▸ Your task:
Omit all pictures. Copy exactly the lines from the line containing "(227, 1943) none" to the end of the listing, with both ends included.

▸ Provided records:
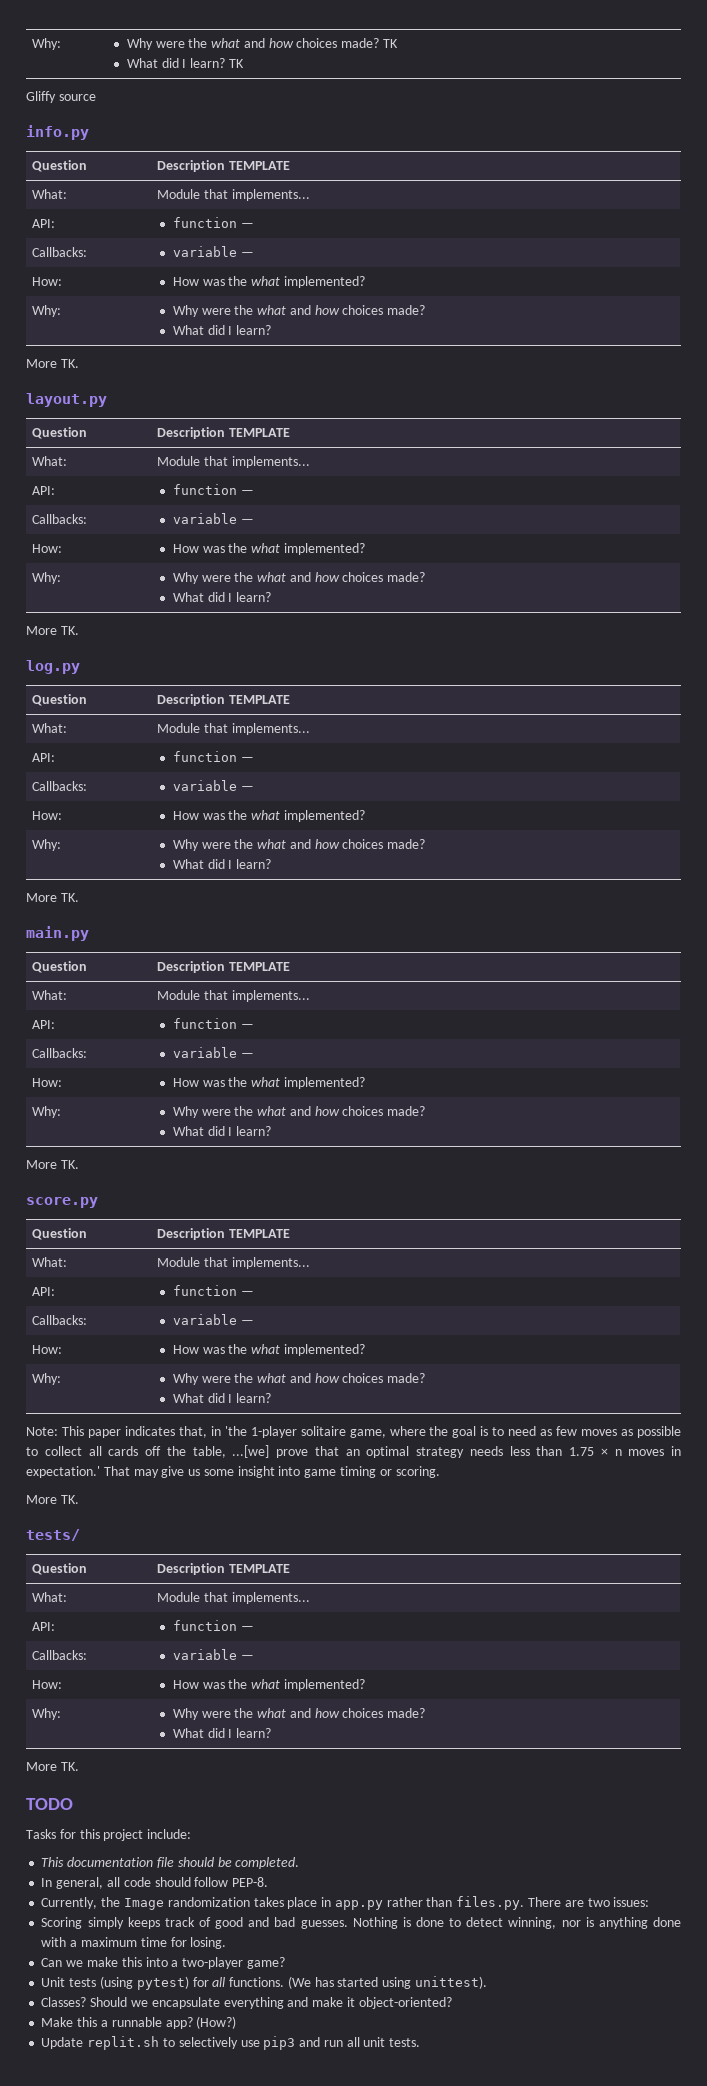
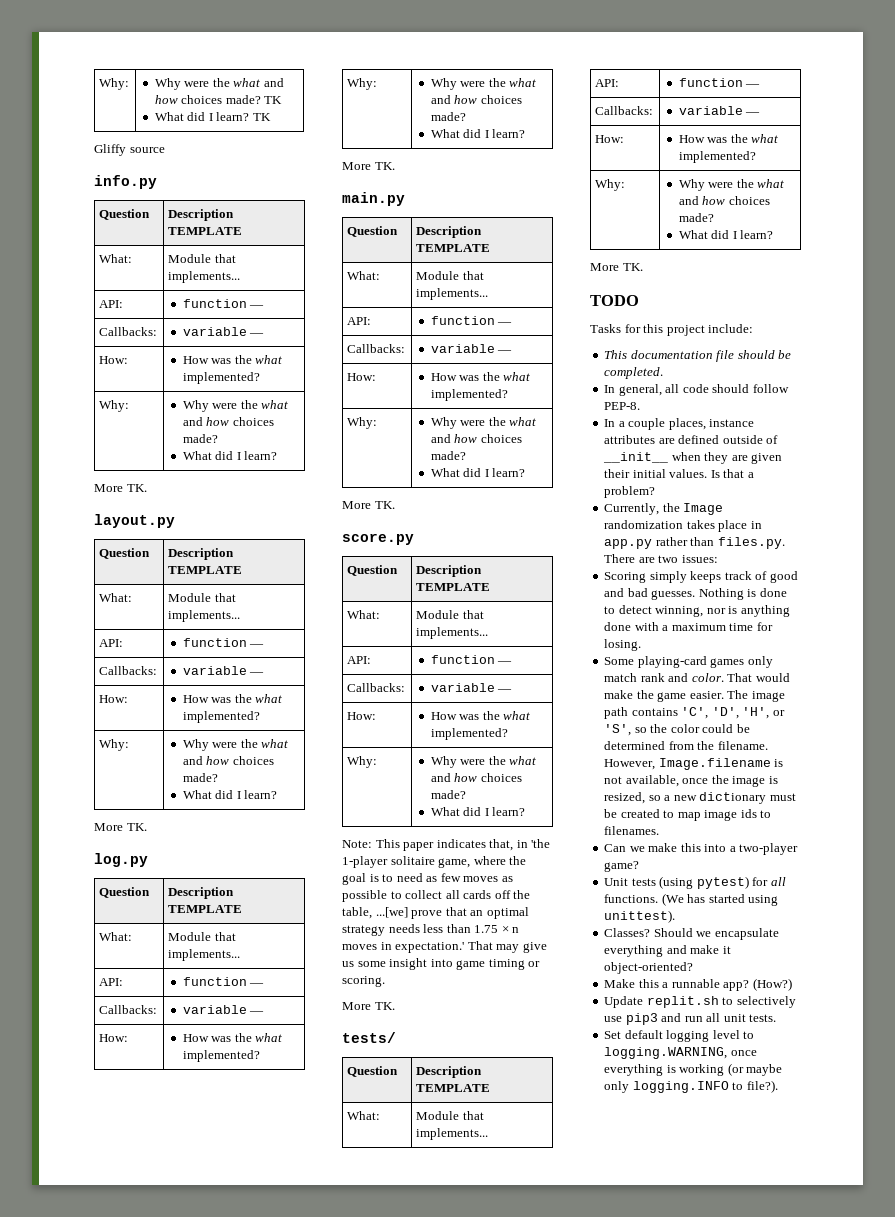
(269, 1882) none -> [604,418,755,430] [604,435,779,444] [603,452,783,464] [604,469,754,478] [604,486,656,498] // In a couple places, instance attributes are defined outside of __init__ when they are given their initial values. Is that a problem?
(227, 1943) none -> [604,656,773,668] [604,673,790,682] [604,690,785,702] [604,707,785,719] [604,724,750,736] [604,741,768,750] [604,758,784,770] [604,775,778,787] [604,792,796,804] [604,809,772,821] [604,826,660,835] // Some playing-card games only match rank and color. That would make the game easier. The image path contains 'C', 'D', 'H', or 'S', so the color could be determined from the filename. However, Image.filename is not available, once the image is resized, so a new dictionary must be created to map image ids to filenames.
(421, 2042) none -> [604,1030,755,1042] [604,1047,757,1059] [604,1063,783,1076] [604,1080,778,1093] // Set default logging level to logging.WARNING, once everything is working (or maybe only logging.INFO to file?).

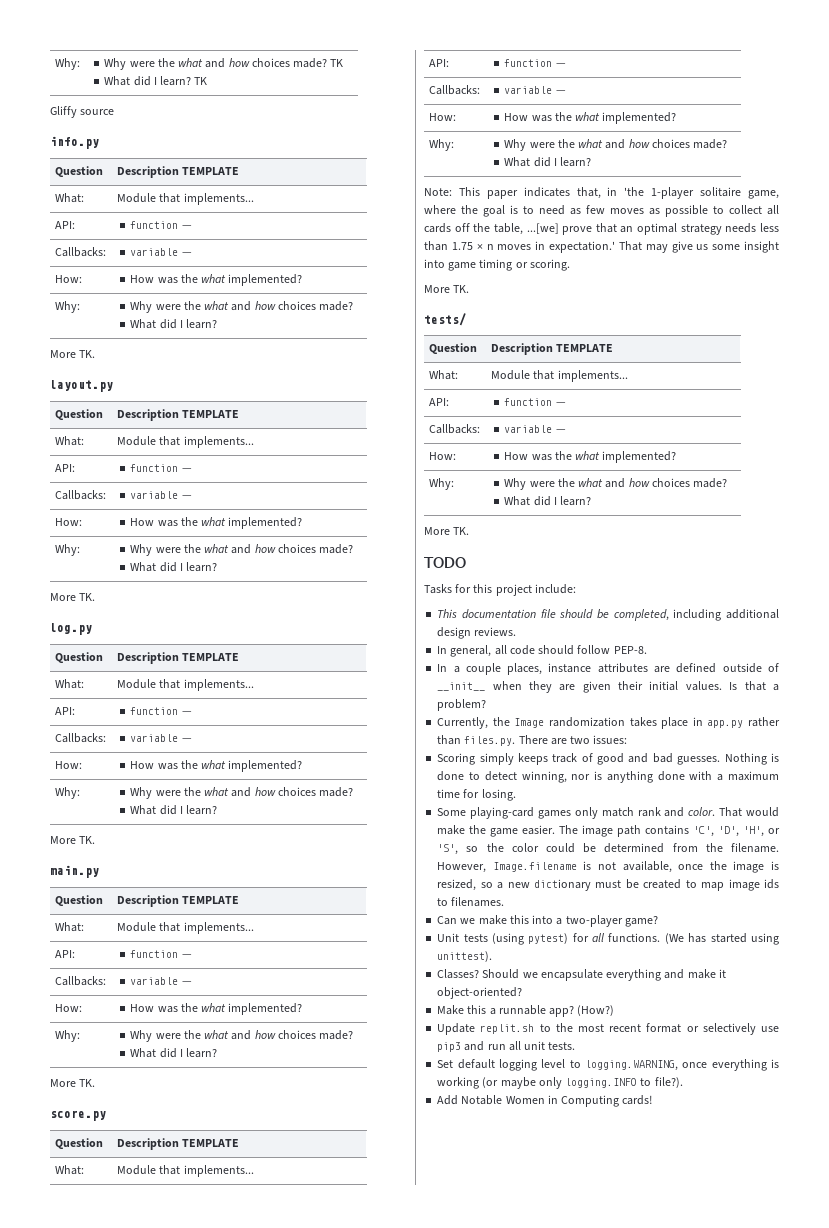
[604,367,664,379] completed. -> [613,609,779,621] [437,627,517,639] completed, including additional design reviews.
(734, 1001) none -> [555,1023,699,1033] the most recent format or
(778, 1086) none -> [437,1095,653,1107] // Add Notable Women in Computing cards!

▸ Task output:
(227, 1943) none -> [604,656,773,668] [604,673,790,682] [604,690,785,702] [604,707,785,719] [604,724,750,736] [604,741,768,750] [604,758,784,770] [604,775,778,787] [604,792,796,804] [604,809,772,821] [604,826,660,835] // Some playing-card games only match rank and color. That would make the game easier. The image path contains 'C', 'D', 'H', or 'S', so the color could be determined from the filename. However, Image.filename is not available, once the image is resized, so a new dictionary must be created to map image ids to filenames.
(421, 2042) none -> [604,1030,755,1042] [604,1047,757,1059] [604,1063,783,1076] [604,1080,778,1093] // Set default logging level to logging.WARNING, once everything is working (or maybe only logging.INFO to file?).

[604,367,664,379] completed. -> [613,609,779,621] [437,627,517,639] completed, including additional design reviews.
(734, 1001) none -> [555,1023,699,1033] the most recent format or
(778, 1086) none -> [437,1095,653,1107] // Add Notable Women in Computing cards!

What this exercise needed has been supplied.